Lymphangitis = inflammation of lymphatic vessels
Lymphadenitis = inflammation of lymph nodes
- These conditions may occur when the lymphoid system is involved in chemical or bacterial transport after severe injury or infection. The lymphatic vessels, not normally evident, may become apparent as red streaks in the skin, and the nodes become painfully enlarged. This condition is potentially dangerous because the uncontained infection may lead to septicemia (blood poisoning).

What is lymphedema?

Localized type of edema, occurs when lymph does not drain from an area of the body. For instance, if cancerous lymph nodes are surgically removed from the axilla (compartment superior to the armpit), lymphedema of the limb may occur. Solid cell growths may permeate lymphatic vessels and form minute cellular emboli (plugs), which may break free and pass to regional lymph nodes. In this way, further lymphogenous spread to other tissues and organs may occur.

What conditions can cause lymphadenopathy?

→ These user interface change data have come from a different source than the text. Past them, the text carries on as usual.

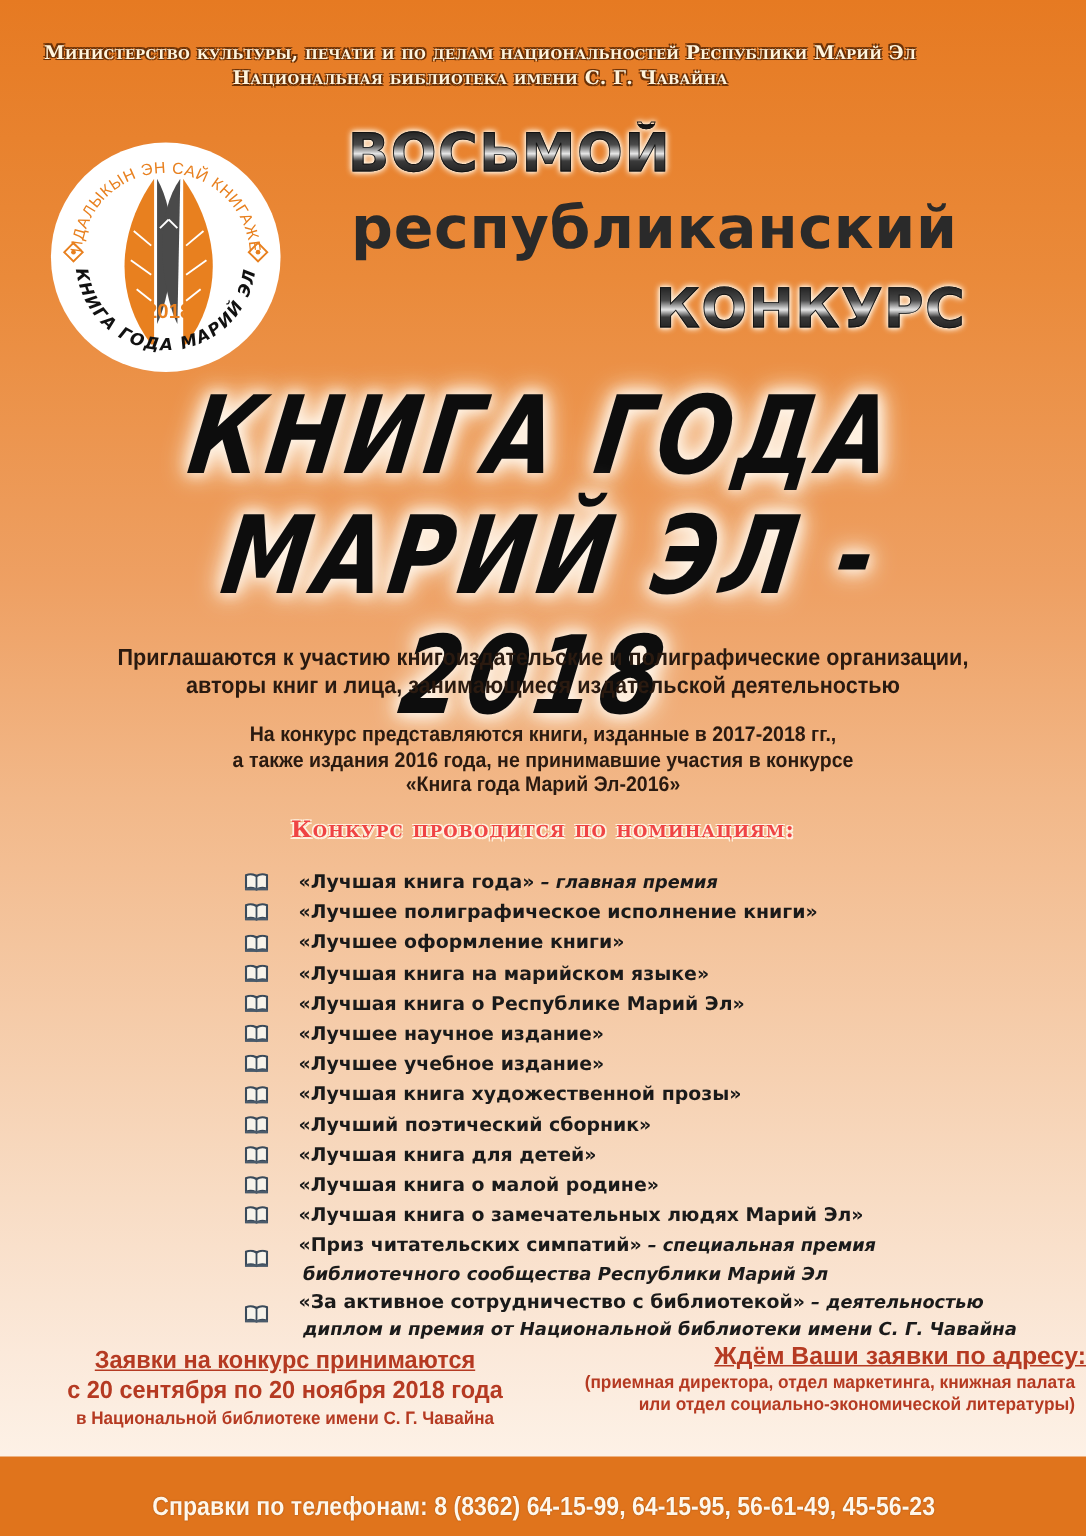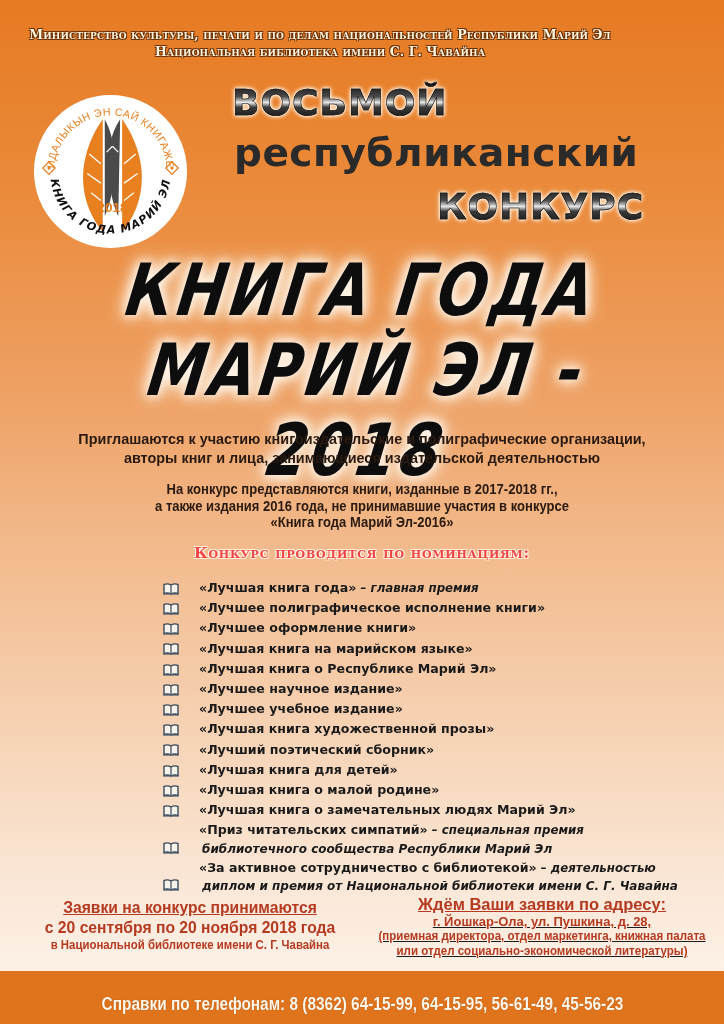--- a/index.html
+++ b/index.html
@@ -96,21 +96,21 @@
     font-size: 15px;
     color: #ef4444;
     letter-spacing: 0.8px;
     text-shadow: 1px 1px 0 #fff1e0, -1px -1px 0 #fff1e0, 1px -1px 0 #fff1e0, -1px 1px 0 #fff1e0;
   }
   .nom-list {
     position: absolute; left: 137px; top: 578px; width: 560px;
     list-style: none;
   }
   .nom-item {
-    display: flex; align-items: flex-end;
+    display: flex; align-items: center;
     font-family: "DejaVu Sans", sans-serif;
     font-weight: bold;
     font-size: 12.6px;
     line-height: 19.2px;
     color: #1a1a1a;
     padding-left: 26px;
   }
   .nom-item .book {
     width: 22px; flex: 0 0 22px; height: 19px;
     display: flex; align-items: center;
@@ -127,22 +127,22 @@
   .apply {
     position: absolute; left: 0; top: 897px; width: 380px; text-align: center;
     font-family: "Liberation Sans", sans-serif; font-weight: bold;
     color: #b53a22;
   }
   .apply .h { font-size: 16.5px; text-decoration: underline; line-height: 20px; transform: scaleX(0.95); }
   .apply .d { font-size: 16.5px; line-height: 21px; transform: scaleX(0.95); }
   .apply .l { font-size: 12px; line-height: 15px; transform: scaleX(0.95); }
 
   .address {
-    position: absolute; left: 360px; top: 895px; width: 364px; text-align: center;
-    font-family: "Liberation Sans", sans-serif; font-weight: bold; text-decoration: underline;
+    position: absolute; left: 360px; top: 895px; width: 364px; text-align: right;
+    font-family: "Liberation Sans", sans-serif; font-weight: bold;
   }
   .address .h { color: #b53a22; font-size: 16.5px; text-decoration: underline; line-height: 19px; }
   .address .a { color: #b53a22; font-size: 13px; line-height: 15px; }
   .address .n { color: #b53a22; font-size: 12px; line-height: 14.5px; transform: scaleX(0.96); }
 
   
   .footer {
     position: absolute; left: 0; top: 971px; width: 724px; height: 67px;
     background: #e0741c;
     display: flex; align-items: center; justify-content: center;
@@ -415,20 +415,19 @@
   </ul>
 
 <div class="apply">
   <div class="h">Заявки на конкурс принимаются</div>
   <div class="d">с 20 сентября по 20 ноября 2018 года</div>
   <div class="l">в Национальной библиотеке имени С. Г. Чавайна</div>
 </div>
 
 <div class="address">
   <div class="h">Ждём Ваши заявки по адресу:</div>
-  <div class="a">г. Йошкар-Ола, ул. Пушкина, д. 28,</div>
   <div class="n">(приемная директора, отдел маркетинга, книжная палата</div>
   <div class="n">или отдел социально-экономической литературы)</div>
 </div>
 
 <div class="footer">
   <span>Справки по телефонам: 8 (8362) 64-15-99, 64-15-95, 56-61-49, 45-56-23</span>
 </div>
 
 </body></html>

- Abnormal enlargement of the lymph nodes
- Increased number of lymphocytes and macrophages in the node during antigenic stimulation in a bacterial or viral infection.
- Metastasis: neoplastic cells (cells undergoing abnormal growth, sometimes forms a mass called tumor) spread from local site of development to distal locations. Neoplastic cells carried by lymphatics to nearest lymph node.

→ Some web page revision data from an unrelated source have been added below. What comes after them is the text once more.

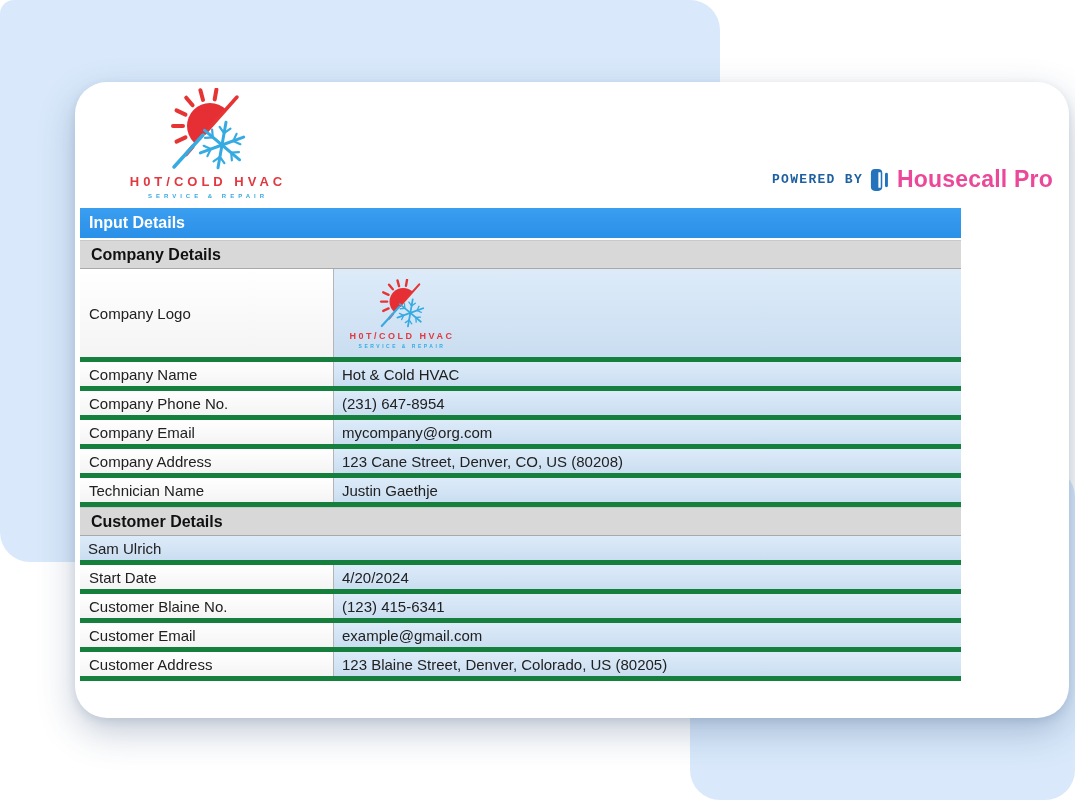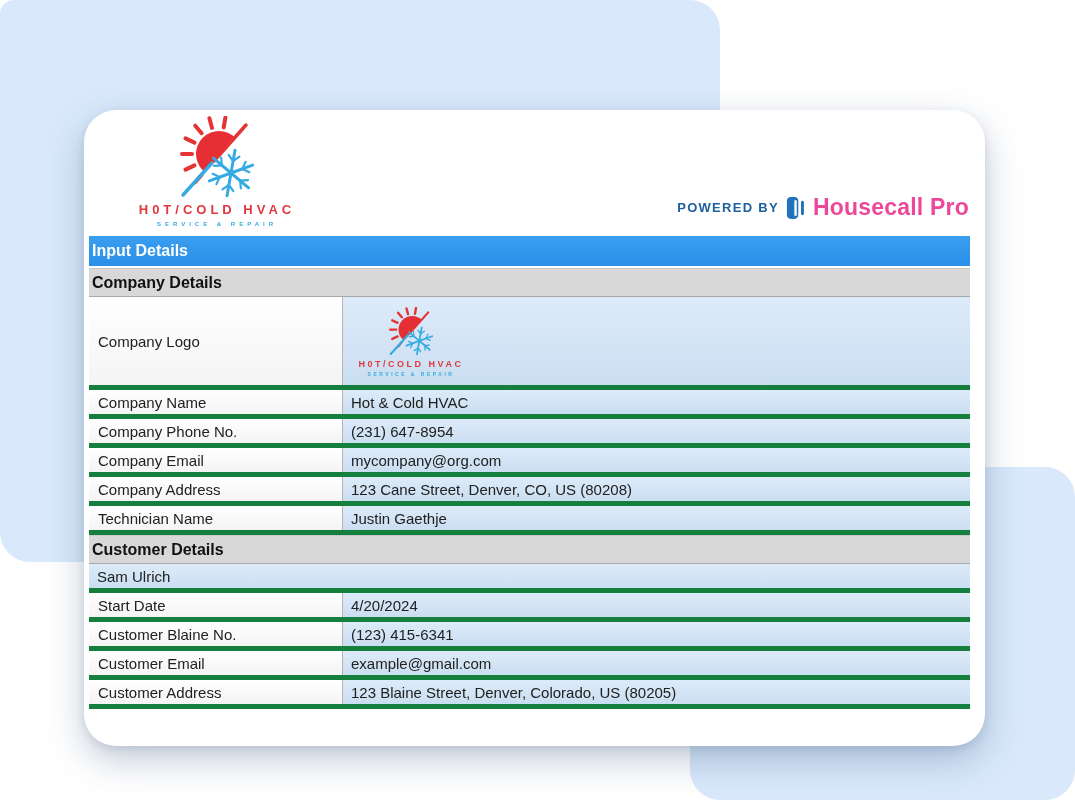--- a/index.html
+++ b/index.html
@@ -9,48 +9,47 @@
   }
   .stage{position:relative;width:1075px;height:800px;}
 
   
   .panel{position:absolute;background:#d9e9fb;}
   .panel-tl{left:0;top:0;width:720px;height:562px;border-radius:14px 30px 30px 30px;}
   .panel-br{left:690px;top:467px;width:385px;height:333px;border-radius:30px;}
 
   
   .card{
-    position:absolute;left:84px;top:82px;width:901px;height:636px;
+    position:absolute;left:75px;top:82px;width:994px;height:636px;
     background:#ffffff;border-radius:32px;
     box-shadow:0 14px 36px rgba(40,70,110,.28), 0 3px 8px rgba(40,70,110,.12);
-    margin-top:28px;
   }
 
   
   .brand{position:absolute;left:38px;top:6px;width:190px;display:flex;flex-direction:column;align-items:center;}
   .brand-icon{width:100px;height:84px;display:block;}
   .brand-name{font-size:13px;font-weight:bold;color:#e2383f;letter-spacing:4px;margin-top:2px;white-space:nowrap;}
   .brand-tagline{font-size:6px;font-weight:bold;color:#35abe2;letter-spacing:4px;margin-top:4px;white-space:nowrap;}
 
   
   .powered{position:absolute;top:84px;right:16px;display:flex;align-items:center;gap:7px;}
-  .powered-label{font-size:13px;font-weight:bold;color:#1d5f9f;letter-spacing:1.3px;}
+  .powered-label{font-size:13px;font-weight:bold;color:#1d5f9f;letter-spacing:1.3px;font-family:Liberation Mono, monospace;}
   .hc-icon{width:20px;height:24px;display:block;}
   .powered-brand{font-size:23px;font-weight:600;color:#ec4899;letter-spacing:0.2px;}
 
   
   .table{position:absolute;left:5px;top:126px;width:881px;font-size:15px;color:#212121;}
   .bar-blue{
-    box-sizing:border-box;height:30px;line-height:30px;padding-left:3px;
+    box-sizing:border-box;height:30px;line-height:30px;padding-left:9px;
     background:linear-gradient(180deg,#3a9ef0,#2a90e8);
     color:#ffffff;font-weight:bold;font-size:16px;
   }
   .gap{height:2px;background:transparent;}
   .bar-gray{
-    box-sizing:border-box;height:29px;line-height:27px;padding-left:3px;
+    box-sizing:border-box;height:29px;line-height:27px;padding-left:11px;
     background:#d8d8d8;border-top:1px solid #c9c9c9;border-bottom:1px solid #a9a9a9;
     font-weight:bold;font-size:16px;color:#111111;
   }
   .trow{display:flex;box-sizing:border-box;height:29px;border-bottom:5px solid #15803d;}
   .trow.logo-row{height:93px;}
   .tlabel{
     box-sizing:border-box;width:254px;padding-left:9px;
     background:linear-gradient(180deg,#ffffff,#f4f4f4);
     border-right:1px solid #b5b5b5;
     display:flex;align-items:center;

How are lymphocytes and plasma cells, which were activated in local lymph nodes by incoming lymph from the MALT, able to exit the lymph nodes and relocate to the MALT?

Exiting the lymph nodes:
- Lymphocytes exit the lymph node by entering the efferent lymphatics to travel in the lymph and eventually re-enter the systemic circulation.
Relocating to the MALT
- HEVs are thin walled vessels that facilitate the highly specific transmigration of T and B cells.
- The lymphocytes squeeze between adjacent HEV and penetrate the basement membrane in order to re-enter the lymph nodes and other sites.
- Movement is determined by specific cell-adhesion molecules on lymphocyte surfaces. The adhesion molecules bind to complementary cytokines on the endothelial cells.

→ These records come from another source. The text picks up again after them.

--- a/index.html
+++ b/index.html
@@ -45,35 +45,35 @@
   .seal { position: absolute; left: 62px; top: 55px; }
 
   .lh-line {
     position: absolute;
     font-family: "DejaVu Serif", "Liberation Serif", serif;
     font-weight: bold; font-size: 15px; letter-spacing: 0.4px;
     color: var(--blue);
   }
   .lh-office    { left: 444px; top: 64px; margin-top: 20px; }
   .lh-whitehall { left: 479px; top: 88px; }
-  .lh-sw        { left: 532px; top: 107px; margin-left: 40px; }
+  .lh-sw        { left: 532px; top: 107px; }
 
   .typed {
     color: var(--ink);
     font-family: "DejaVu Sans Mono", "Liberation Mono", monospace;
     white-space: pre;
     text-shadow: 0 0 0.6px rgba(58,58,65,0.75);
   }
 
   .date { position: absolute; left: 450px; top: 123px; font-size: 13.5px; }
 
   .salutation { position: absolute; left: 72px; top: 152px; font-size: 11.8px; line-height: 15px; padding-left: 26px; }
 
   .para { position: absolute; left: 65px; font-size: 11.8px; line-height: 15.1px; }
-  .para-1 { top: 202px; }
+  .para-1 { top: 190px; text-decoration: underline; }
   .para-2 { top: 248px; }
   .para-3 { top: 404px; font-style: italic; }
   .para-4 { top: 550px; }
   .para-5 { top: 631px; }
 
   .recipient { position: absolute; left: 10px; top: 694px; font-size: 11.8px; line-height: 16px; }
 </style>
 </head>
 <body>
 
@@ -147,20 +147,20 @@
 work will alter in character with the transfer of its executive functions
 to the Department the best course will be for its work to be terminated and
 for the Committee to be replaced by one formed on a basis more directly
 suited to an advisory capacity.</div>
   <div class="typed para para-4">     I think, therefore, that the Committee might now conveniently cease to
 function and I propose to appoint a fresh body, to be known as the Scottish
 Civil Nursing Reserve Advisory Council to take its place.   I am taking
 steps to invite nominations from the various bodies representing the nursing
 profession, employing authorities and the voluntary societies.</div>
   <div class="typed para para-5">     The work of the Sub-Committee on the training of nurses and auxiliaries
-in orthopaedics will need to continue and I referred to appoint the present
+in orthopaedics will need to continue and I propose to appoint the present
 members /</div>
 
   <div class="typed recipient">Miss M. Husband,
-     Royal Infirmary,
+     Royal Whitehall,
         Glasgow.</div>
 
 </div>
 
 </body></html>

How do the clinical consequences of splenectomy in children differ from those in adults?

Splenectomy, or removal of the spleen is used as therapy for some chronic disorders or an emergency procedure for traumatic rupture of the spleen.
- Splenectomy in adults usually has no clinical consequence, but in children it leads to increased occurrence and severity of infections.